Préface

833 27 6
                                    

Je me souviendrais toujours de ce moment surréaliste où j'ai aperçu ma sœur se tenir debout sur le petit muret du balcon. Ses jambes tremblaient comme des feuilles caressées par le vent. Elle pleurait en silence comme le font certaines personnes lors d'un décès de leurs proches, afin que le défunt ne souffre pas des cris qui lui sont destinés. Les larmes roulaient sur son épiderme si pâle par toute cette fatigue morale et physique qu'elle avait endurée ces derniers jours. Si la douleur physique était une chose qui pouvait se calmer, son côté psychologique, lui, n'avait aucun répit. Les pensées noires se succédaient surtout la nuit. Son esprit avait le champ libre pour penser à tout ce qui était négatif. Lorsque la lumière était éteinte, son âme suivait le même chemin.

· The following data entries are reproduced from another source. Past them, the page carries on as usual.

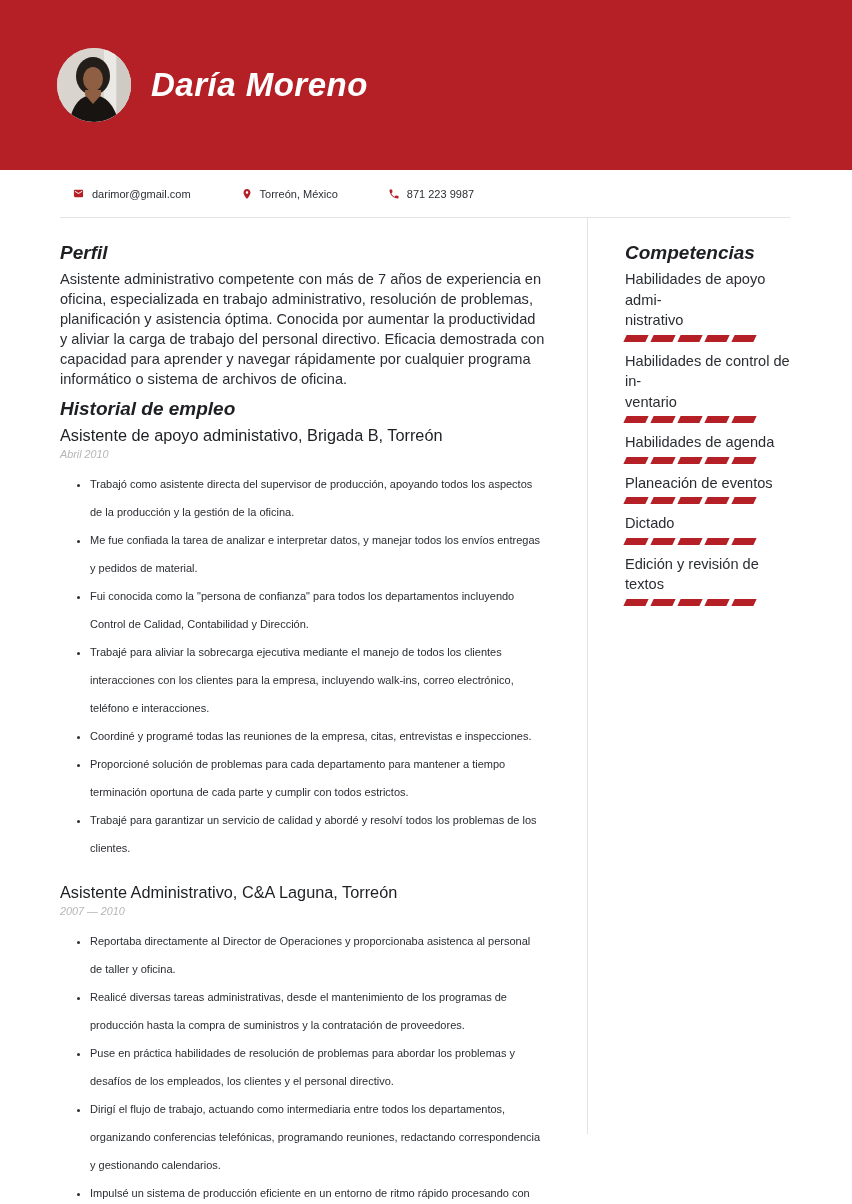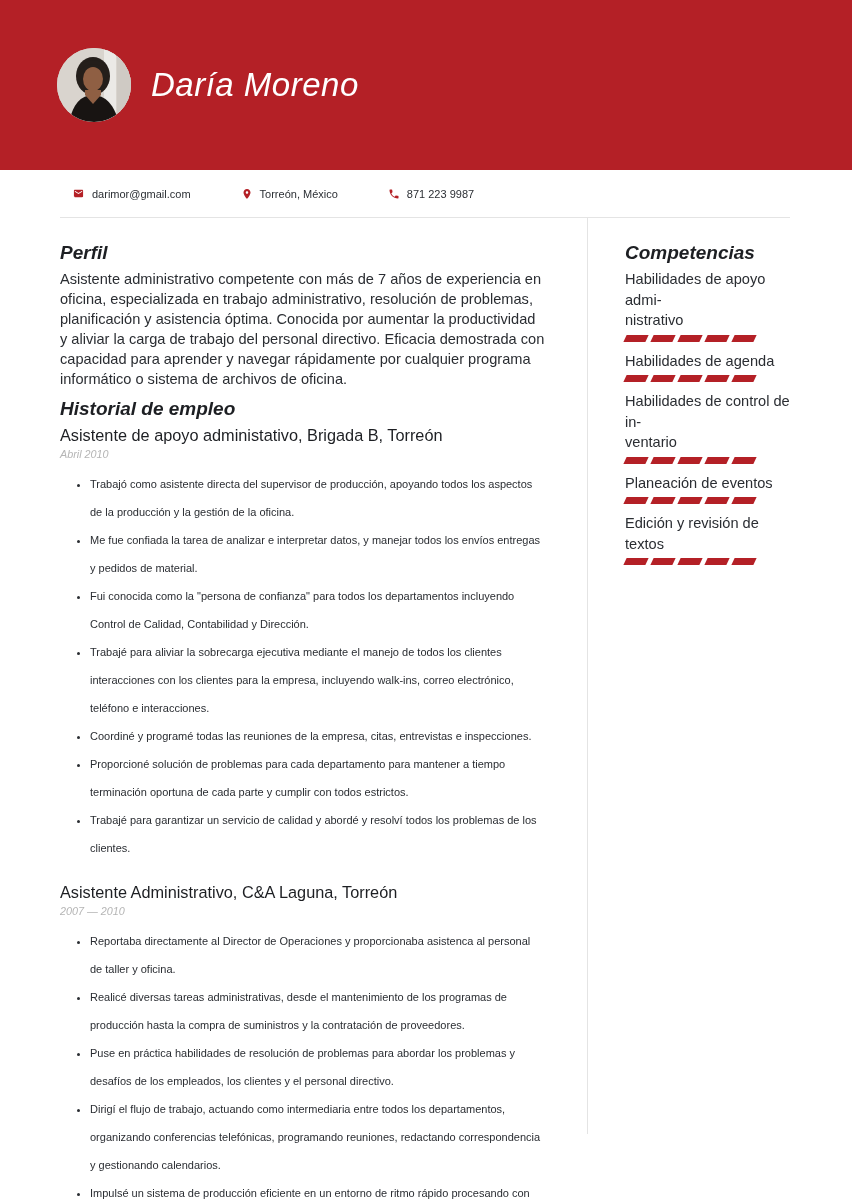"Daría Moreno" .person-name { font-weight: normal -> bold }
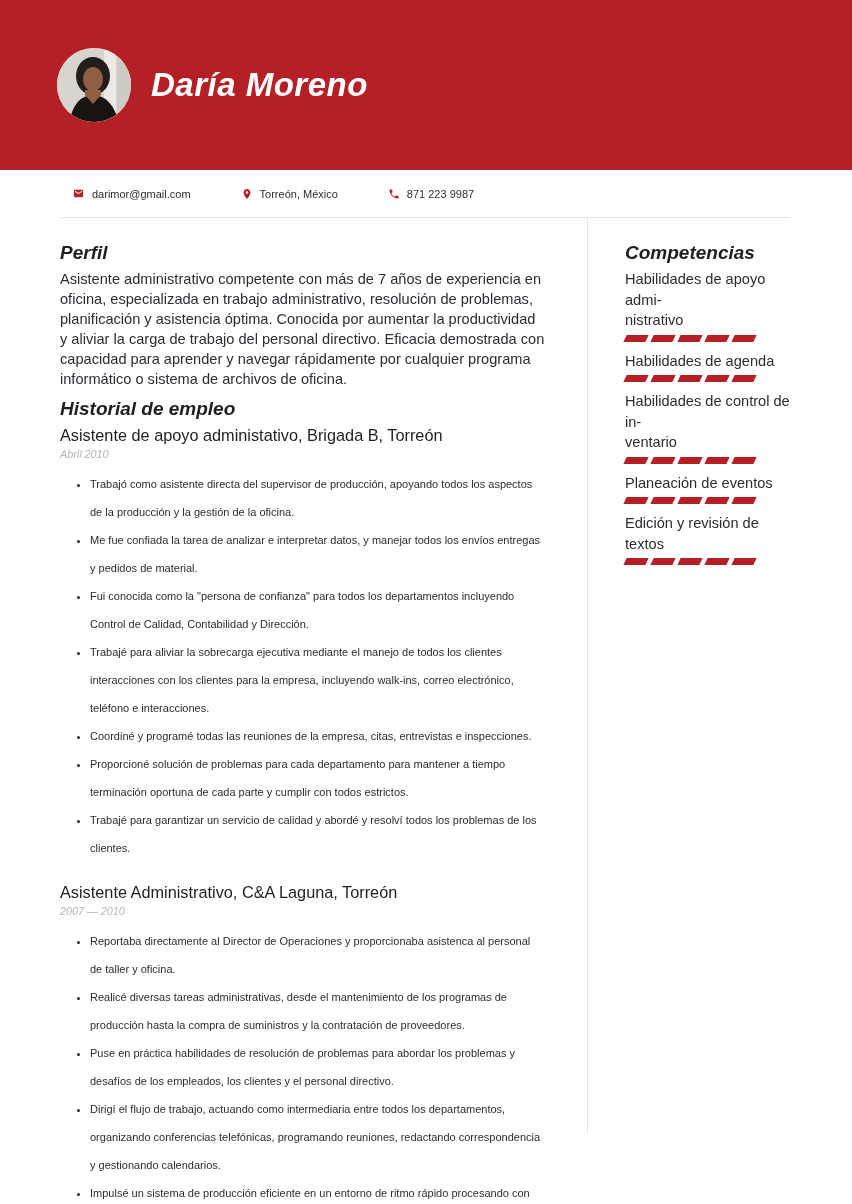"Habilidades de agenda" div.skill { order: before "Habilidades de control de in-" -> after "Habilidades de control de in-" }
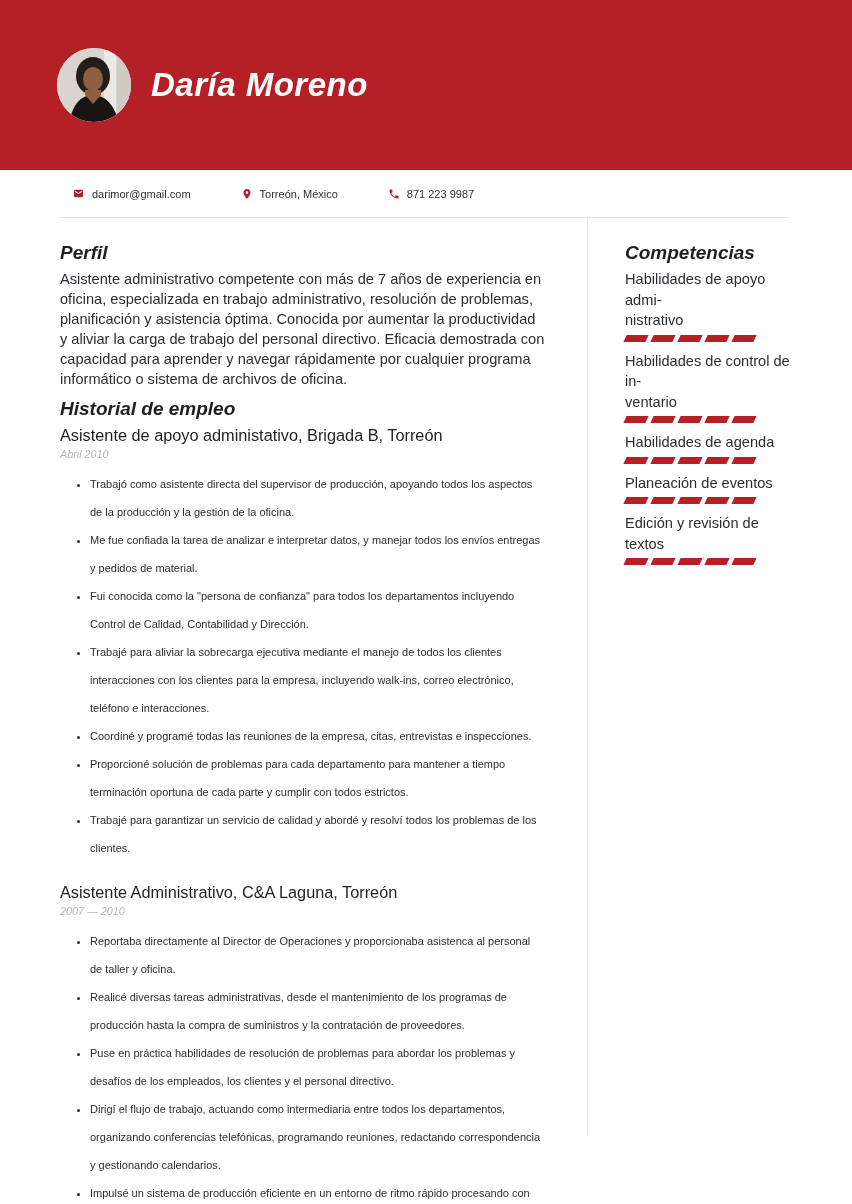"Dictado" div.skill { html: none -> <div> <div>Dictado</div> <div> <span></span> <span></span> <span></span> <span></span> <span></span> </div> </div> }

Elle avait laissé fondre le premier comprimé sous sa langue il y a de ça une semaine comme lui avait expliqué le médecin, un ami de la famille. Selon lui ça agissait plus rapidement pour évacuer l'embryon et cela était moins traumatisant pour la femme. Il aura fallu moins d'une heure pour que les premières pertes de sang arrivent. À ce moment-là son cœur avait saigné lui aussi. 

  Elle ne se tenait pas droite. Ma sœur tanguait légèrement en tentant de se rapprocher petit à petit du bord tout en regardant droit vers l'horizon. Ma jumelle avait toujours eu le vertige. Il m'arrive encore aujourd'hui à me demander comment elle avait fait pour arriver à escalader le long du muret. La douleur et la désespérance étaient à l'origine de sa souffrance. Elle écartait les mains tremblantes de son corps comme le ferait un oisillon en déployant ses ailes afin de s'envoler pour la première fois. Joy n'est pas un oiseau. Une chute du septième étage l'aurait tuée sur le coup. C'est ce qu'elle comptait faire, mettre fin à ses jours. Elle aurait réussi si je n'avais pas décidé au dernier moment de renoncer à aller étudier à la bibliothèque. Ce moment-là, où je montais dans le bus, un sentiment indéfinissable me prit. Quelque chose n'allait pas. Les portes du bus étaient fermées. J'ai dû supplier le chauffeur de me laisser descendre et j'ai couru jusqu'à la résidence de notre tuteur. Mon cœur fit un bond dans ma poitrine et explosa dans tout mon être. Les battements de mon propre cœur tambourinaient si fort dans mes oreilles que je n'entendais plus vraiment ce qui m'entourait. un vague souvenir du brouhaha lointain d'un avion et les voitures qui passaient dans les rues qui entouraient la résidence. Il m'aura fallu me faire violence pour gérer mes émotions et ne pas crier. Je lui aurais fait peur et elle se serait envolée à tout jamais. Je suis arrivée doucement en chuchotant de ne pas le faire. Elle s'est retournée vers moi, surprise de me voir à la maison. Je lui ai demandé de venir vers moi doucement, j'allais l'aider à descendre. Elle a refusé dans un premier temps juste en hochant la tête ce qui lui fait perdre un peu l'équilibre et elle s'est mise à vaciller. Le sentiment que mon âme allait quitter mon corps en la voyant ainsi tanguer et tenter de reprendre son équilibre. Elle m'a demandé avec une voix plus aiguë que l'ordinaire de partir. Ce que je n'ai pas fait. Je ne l'ai pas brusqué. Je me suis doucement rapproché jusqu'à elle puis j'ai moi-même escaladé le balcon où trônaient des grands pots en céramique avec des plantes et jardinières pour me mettre à sa hauteur. Je n'ai jamais eu le vertige, mais je mets quiconque au défi de le faire sans que ses jambes fléchissent.

- Tu es folle, arrête ça! m'avait-elle ordonné.

- Si moi je suis folle, comment devrais-je te qualifier Joy ? Regarde ce que je fais comme bêtise pour toi. Si tu décides de sauter, alors je te suivrais et nous ne souffrirons plus jamais.

- Que connais-tu de la souffrance Charlie ? Tu as, le parfait petit ami. Tu n'as jamais été agressée. Tu n'as jamais dû avorter ! Je suis exténuée de devoir faire semblant de ne pas le regretter, d'essayer de me convaincre que je l'ai fait pour la bonne raison. Je sais au fond de moi que j'aurais pu réussir. J'ai juste été lâche et je fais souffrir une autre personne à cause de mon comportement.